# Your task:
Print exactly the lines below between the line holding "No-drill roller blind" and the line holding "Converse Chuck 70 Crafted Suede: 3 -> 2", inclusive, and nothing more.

# Exercise material:
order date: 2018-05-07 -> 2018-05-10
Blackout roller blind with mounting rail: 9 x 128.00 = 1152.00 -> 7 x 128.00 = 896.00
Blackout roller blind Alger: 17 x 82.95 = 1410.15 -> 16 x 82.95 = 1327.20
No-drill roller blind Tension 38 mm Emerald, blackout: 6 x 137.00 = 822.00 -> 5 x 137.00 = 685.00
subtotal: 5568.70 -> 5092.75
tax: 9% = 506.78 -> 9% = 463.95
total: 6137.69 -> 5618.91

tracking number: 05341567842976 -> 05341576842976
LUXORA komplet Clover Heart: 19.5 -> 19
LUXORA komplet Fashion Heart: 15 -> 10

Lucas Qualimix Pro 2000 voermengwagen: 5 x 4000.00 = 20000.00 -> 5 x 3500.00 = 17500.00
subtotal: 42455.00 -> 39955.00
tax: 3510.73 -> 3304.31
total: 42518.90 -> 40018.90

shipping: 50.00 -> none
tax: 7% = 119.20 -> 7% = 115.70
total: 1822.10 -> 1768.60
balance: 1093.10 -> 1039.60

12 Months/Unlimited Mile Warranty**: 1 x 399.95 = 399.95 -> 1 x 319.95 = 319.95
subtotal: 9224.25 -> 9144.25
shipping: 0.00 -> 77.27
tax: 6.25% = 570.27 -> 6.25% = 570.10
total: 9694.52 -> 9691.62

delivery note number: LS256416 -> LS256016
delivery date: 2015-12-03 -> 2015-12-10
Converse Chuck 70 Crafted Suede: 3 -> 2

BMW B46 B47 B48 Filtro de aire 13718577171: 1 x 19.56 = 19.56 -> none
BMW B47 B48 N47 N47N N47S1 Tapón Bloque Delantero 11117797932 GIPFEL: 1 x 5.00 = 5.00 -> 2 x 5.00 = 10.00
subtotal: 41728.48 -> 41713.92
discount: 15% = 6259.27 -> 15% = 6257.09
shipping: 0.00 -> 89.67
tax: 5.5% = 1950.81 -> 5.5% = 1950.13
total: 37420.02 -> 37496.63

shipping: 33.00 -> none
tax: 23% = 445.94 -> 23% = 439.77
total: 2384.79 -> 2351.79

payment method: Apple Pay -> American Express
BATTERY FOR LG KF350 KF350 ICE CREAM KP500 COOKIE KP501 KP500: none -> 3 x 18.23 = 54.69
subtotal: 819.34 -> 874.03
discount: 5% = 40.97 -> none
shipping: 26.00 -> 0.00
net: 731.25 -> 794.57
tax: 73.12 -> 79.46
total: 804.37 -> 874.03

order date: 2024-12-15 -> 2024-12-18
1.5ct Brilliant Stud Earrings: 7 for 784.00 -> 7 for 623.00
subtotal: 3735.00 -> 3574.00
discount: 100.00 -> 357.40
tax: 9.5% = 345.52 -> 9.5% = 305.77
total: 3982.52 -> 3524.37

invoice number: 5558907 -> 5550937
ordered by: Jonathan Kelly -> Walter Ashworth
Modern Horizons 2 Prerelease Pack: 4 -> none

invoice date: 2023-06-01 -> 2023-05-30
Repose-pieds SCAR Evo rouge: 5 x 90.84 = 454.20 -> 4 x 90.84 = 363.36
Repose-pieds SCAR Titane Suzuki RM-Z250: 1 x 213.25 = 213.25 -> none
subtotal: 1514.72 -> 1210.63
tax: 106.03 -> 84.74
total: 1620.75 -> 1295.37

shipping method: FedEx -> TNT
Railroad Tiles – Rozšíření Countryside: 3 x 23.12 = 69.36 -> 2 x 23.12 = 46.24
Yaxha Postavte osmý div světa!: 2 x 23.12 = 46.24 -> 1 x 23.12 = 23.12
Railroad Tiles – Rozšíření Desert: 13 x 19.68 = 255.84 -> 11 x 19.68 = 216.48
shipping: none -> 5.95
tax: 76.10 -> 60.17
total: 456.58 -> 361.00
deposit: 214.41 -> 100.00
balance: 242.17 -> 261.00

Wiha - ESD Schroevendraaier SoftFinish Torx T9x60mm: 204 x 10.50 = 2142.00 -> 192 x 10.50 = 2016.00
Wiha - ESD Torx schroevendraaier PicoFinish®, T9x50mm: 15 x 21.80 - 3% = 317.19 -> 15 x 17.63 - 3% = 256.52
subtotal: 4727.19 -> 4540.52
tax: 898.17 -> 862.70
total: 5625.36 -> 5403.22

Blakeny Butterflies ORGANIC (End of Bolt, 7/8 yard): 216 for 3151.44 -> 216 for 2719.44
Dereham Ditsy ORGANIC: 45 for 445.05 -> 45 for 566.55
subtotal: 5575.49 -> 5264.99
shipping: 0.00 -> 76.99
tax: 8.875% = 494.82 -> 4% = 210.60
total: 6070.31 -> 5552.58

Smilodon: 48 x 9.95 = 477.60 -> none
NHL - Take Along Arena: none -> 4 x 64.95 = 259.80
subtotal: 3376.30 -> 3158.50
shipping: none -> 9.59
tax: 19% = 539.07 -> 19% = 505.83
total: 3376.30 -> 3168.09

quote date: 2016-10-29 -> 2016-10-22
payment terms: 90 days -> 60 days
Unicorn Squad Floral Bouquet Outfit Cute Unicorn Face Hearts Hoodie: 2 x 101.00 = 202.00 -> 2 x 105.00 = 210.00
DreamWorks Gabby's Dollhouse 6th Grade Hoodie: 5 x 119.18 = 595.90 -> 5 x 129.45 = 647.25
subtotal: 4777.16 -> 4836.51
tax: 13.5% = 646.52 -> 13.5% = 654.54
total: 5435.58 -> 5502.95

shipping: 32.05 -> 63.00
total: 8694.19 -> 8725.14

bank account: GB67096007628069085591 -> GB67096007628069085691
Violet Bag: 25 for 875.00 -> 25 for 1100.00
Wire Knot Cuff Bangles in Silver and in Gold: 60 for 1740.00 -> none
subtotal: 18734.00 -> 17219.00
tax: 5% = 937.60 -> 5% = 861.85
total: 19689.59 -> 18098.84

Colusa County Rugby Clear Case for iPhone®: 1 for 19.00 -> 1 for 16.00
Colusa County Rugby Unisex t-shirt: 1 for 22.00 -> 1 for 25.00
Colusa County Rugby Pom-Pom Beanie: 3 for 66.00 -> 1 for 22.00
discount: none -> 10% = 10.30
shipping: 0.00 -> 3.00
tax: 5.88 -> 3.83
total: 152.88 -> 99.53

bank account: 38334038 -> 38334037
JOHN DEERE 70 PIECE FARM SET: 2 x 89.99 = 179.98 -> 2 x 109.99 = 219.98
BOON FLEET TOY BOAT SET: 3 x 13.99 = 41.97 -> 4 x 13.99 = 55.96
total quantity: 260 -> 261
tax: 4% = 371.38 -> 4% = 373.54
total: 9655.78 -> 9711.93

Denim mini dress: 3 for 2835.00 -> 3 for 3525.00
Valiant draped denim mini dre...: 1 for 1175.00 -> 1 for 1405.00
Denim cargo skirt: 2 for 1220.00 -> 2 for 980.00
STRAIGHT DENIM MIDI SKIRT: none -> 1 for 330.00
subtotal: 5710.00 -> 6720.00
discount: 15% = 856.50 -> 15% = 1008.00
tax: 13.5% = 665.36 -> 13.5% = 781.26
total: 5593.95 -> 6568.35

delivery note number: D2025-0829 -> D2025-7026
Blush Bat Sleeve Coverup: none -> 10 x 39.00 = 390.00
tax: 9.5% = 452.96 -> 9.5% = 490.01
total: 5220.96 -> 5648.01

# Task response:
No-drill roller blind Tension 38 mm Emerald, blackout: 6 x 137.00 = 822.00 -> 5 x 137.00 = 685.00
subtotal: 5568.70 -> 5092.75
tax: 9% = 506.78 -> 9% = 463.95
total: 6137.69 -> 5618.91

tracking number: 05341567842976 -> 05341576842976
LUXORA komplet Clover Heart: 19.5 -> 19
LUXORA komplet Fashion Heart: 15 -> 10

Lucas Qualimix Pro 2000 voermengwagen: 5 x 4000.00 = 20000.00 -> 5 x 3500.00 = 17500.00
subtotal: 42455.00 -> 39955.00
tax: 3510.73 -> 3304.31
total: 42518.90 -> 40018.90

shipping: 50.00 -> none
tax: 7% = 119.20 -> 7% = 115.70
total: 1822.10 -> 1768.60
balance: 1093.10 -> 1039.60

12 Months/Unlimited Mile Warranty**: 1 x 399.95 = 399.95 -> 1 x 319.95 = 319.95
subtotal: 9224.25 -> 9144.25
shipping: 0.00 -> 77.27
tax: 6.25% = 570.27 -> 6.25% = 570.10
total: 9694.52 -> 9691.62

delivery note number: LS256416 -> LS256016
delivery date: 2015-12-03 -> 2015-12-10
Converse Chuck 70 Crafted Suede: 3 -> 2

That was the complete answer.